À tous les échelons, les salariés des CHR sont moins payés en moyenne

Ces activité moins rémunératrices restent cependant à la marge. Cadres, professions intermédiaires, employés… En moyenne, les salaires sont plus bas dans les CHR que dans tout autre secteur en France. Dans le détail, ils sont plus bas de manière systémique, CSP par CSP. Un cadre en France gagne en moyenne un peu plus de 4.000 euros nets par mois. En hôtellerie ou en restauration, il en gagnera 3.200, soit 25 % de moins. Les cuisiniers et commis de cuisine gagnent 1.700 euros en moyenne, les employés de l’hotellerie (accueil, réception…), 1.600 euros, les employés polyvalents (femmes de chambre), 1.500 euros… « À niveau de poste équivalent, presque tous gagnent en réalité moins en moyenne par rapport aux autres secteurs », constate Fabien Guggemos, expert à l’Insee. 
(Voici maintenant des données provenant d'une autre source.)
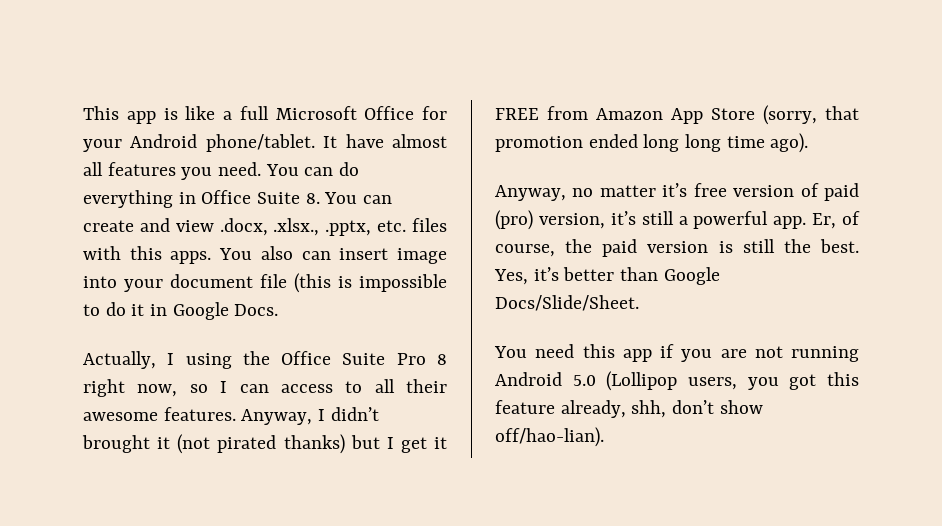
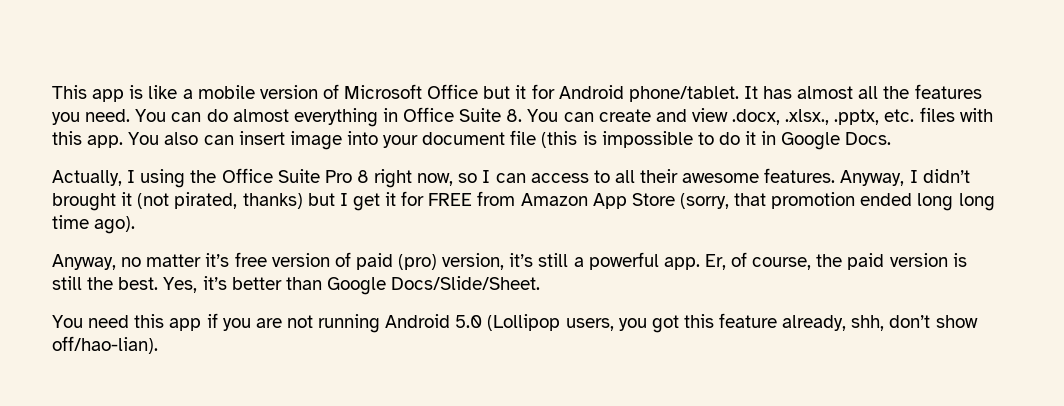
[239,106,447,120] [83,139,122,152] full Microsoft Office for your -> [197,84,555,99] mobile version of Microsoft Office but it for
[345,134,384,148] have -> [763,86,793,99] has
(103, 169) none -> [883,86,910,99] the
(360, 169) none -> [232,109,289,122] almost
[170,251,212,264] apps. -> [87,135,124,148] app.
[217,435,277,453] pirated -> [174,192,238,209] pirated,
(447, 443) none -> [401,191,425,206] for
Ajoutons à cela un potentiel effet de structure, où le nombre de cadres serait moins conséquent dans les CHR, et nous obtenons une masse de bas salaires, tirant la moyenne vers le bas et l’enchainant encore plus au fond du classement national. 

Concernant le poids des grands groupes et des chaînes dans le niveau de salaire moyen, l’Insee préfère ne pas se prononcer, par manque de données et d’analyses fines sur la question. Cela dit, d’après l’étude de Pôle emploi en date de 2017, quatre salariés sur cinq dans l’hôtellerie-restauration sont employés par des structures de moins de 50 salariés. Cela peut donner une idée de l’impact potentiellement limité des poids lourds dans le secteur. 

La hausse des inégalités depuis 2008 enfonce encore plus le secteur

Dans notre article présentant les chiffres de l’Insee, nous avions également mis en lumière la progression du salaire moyen dans les CHR depuis 10 ans. Le constat était alarmant : entre 2008 et 2018, l’augmentation était de 1,25 %, classant l’hébergement-restauration à la troisième place des secteurs ayant le moins progressé sur le salaire moyen.  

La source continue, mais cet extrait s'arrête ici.